Thursday, August 27, 2009

No Longer Suffering in Silence

Good morning, children. Today's word is suffer.

[faint voice from somewhere in Oregon]

No, that is not a threat regarding today's activities, although I must say that the work I received on the distinction between uninterested and disinterested was rather poor.

By the thirteenth century, the word suffer was used to mean both endure and allow. You can, then, suffer pain or humiliation, but buried somewhere deep in the history of the word is the connotation that you are allowing the pain to hurt you. The permission connotation is more familiar to us in the word suffrage — universal suffrage, women's suffrage, etc. — a term which, I hope, brings little pain in a democracy.

[faint voice from somewhere in Arizona]

No, I am not familiar with the proposal regarding "illegal-alien suffrage."
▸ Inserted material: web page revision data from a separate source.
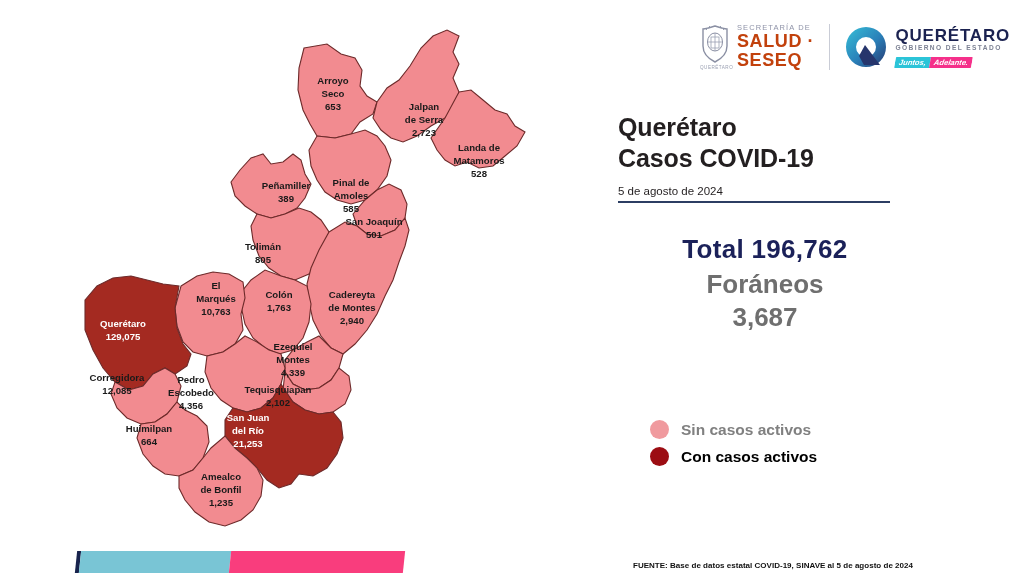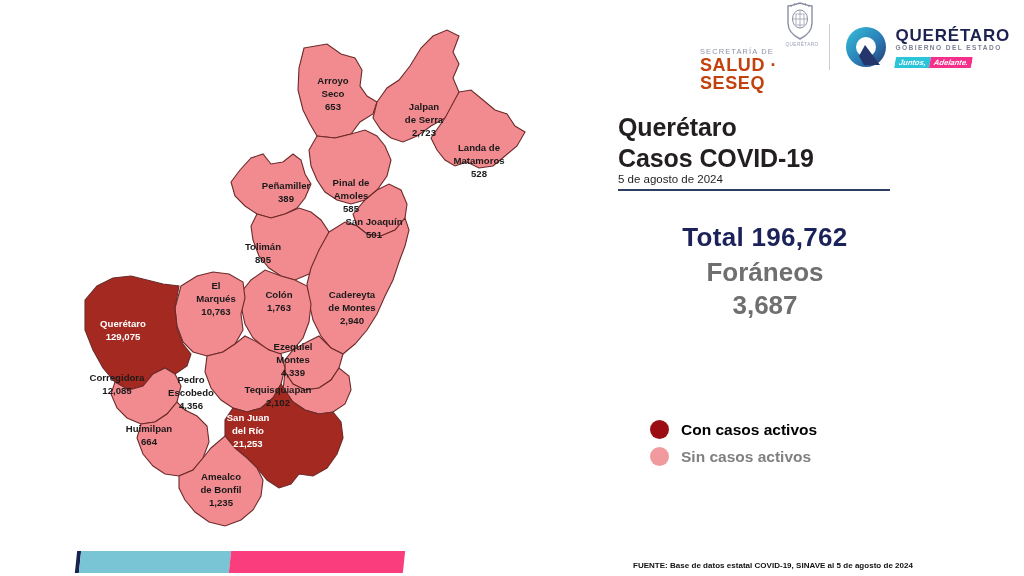--- a/index.html
+++ b/index.html
@@ -27,9 +27,8 @@
   }
   .seseq-logo {
     display: flex;
-    align-items: flex-end;
+    align-items: flex-start;
     gap: 7px;
-    flex-direction: column;
   }
   .seseq-shield {
     width: 30px;

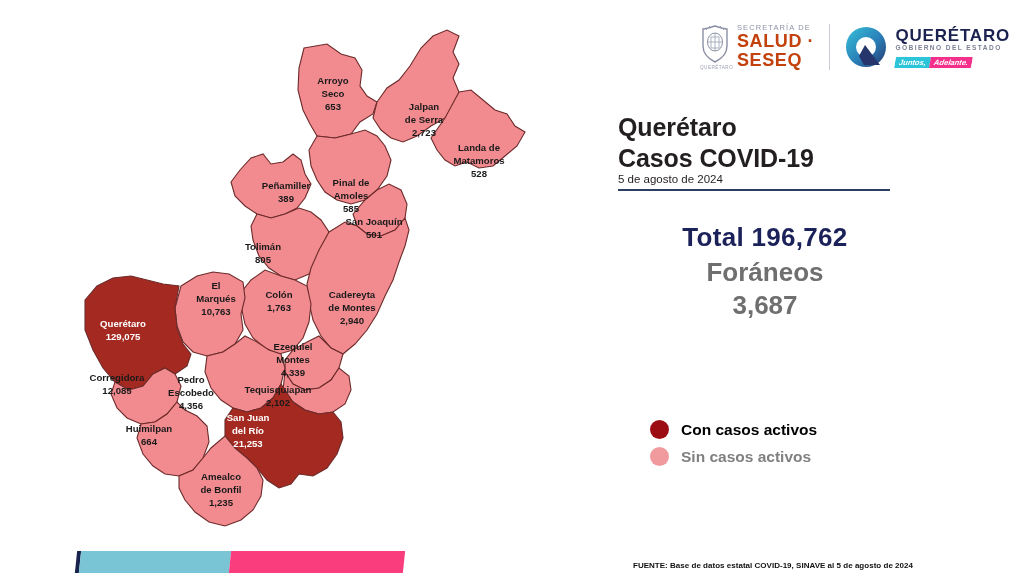--- a/index.html
+++ b/index.html
@@ -118,6 +118,7 @@
   #panel-date {
     font-size: 11.5px;
     color: #231f20;
+    margin-top: 12px;
     padding-bottom: 4px;
   }
   #panel-rule {

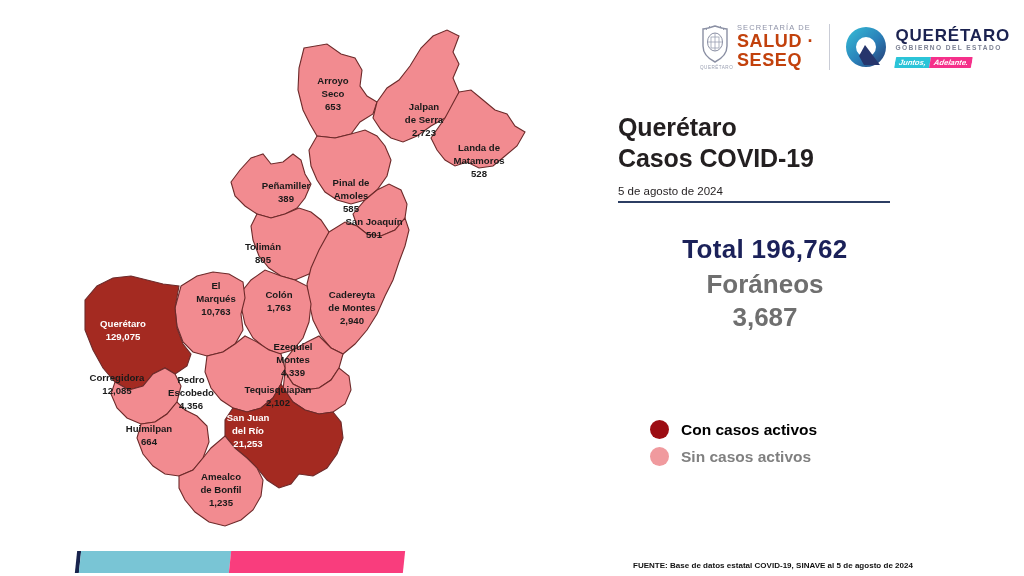--- a/index.html
+++ b/index.html
@@ -439,12 +439,12 @@
 
 <div id="legend">
   <div class="legend-row">
+    <span class="legend-dot sin"></span>
+    <span class="legend-text sin">Sin casos activos</span>
+  </div>
+  <div class="legend-row">
     <span class="legend-dot con"></span>
     <span class="legend-text con">Con casos activos</span>
-  </div>
-  <div class="legend-row">
-    <span class="legend-dot sin"></span>
-    <span class="legend-text sin">Sin casos activos</span>
   </div>
 </div>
Not too long ago, I heard a pastor unfamiliar with 17th century usage (i.e., the King James version of the Bible) say that Jesus told us that we should bring our children to him, even if we had to suffer to do so. A worthy sentiment, and certainly a sincere one, but unfortunately not an accurate rendering of "Suffer the little children to come unto me" (Matthew 19:14, Mark 10:14, Luke 18:16 ). The pastor's linguistic error is unlikely to do any harm to his congregation, but I use it here as an example of the need to understand the language you speak. If you remember the hue and cry over a public official's use of the word niggardly (a word completely unrelated to the ethnic slur with a similar sound) ten years ago, you know where a lack of understanding can lead.

[faint voice from somewhere in New Jersey]

No, I am not trying to insult you [heavy sigh]. You do not seem to be paying attention this morning.

Tonight's homework: five original and reasonably literate sentences using the words suffer and suffrage (each word at least twice) correctly. For you in New Jersey, five additional sentences using the word niggardly.

Your writing topic for the essay due next Wednesday will in part test your understanding of the words disinterested, uninterested, suffer, and suffrage. Your essay question is "Do citizens of a democracy have a moral or a civil obligation to alleviate the suffering of fellow citizens?"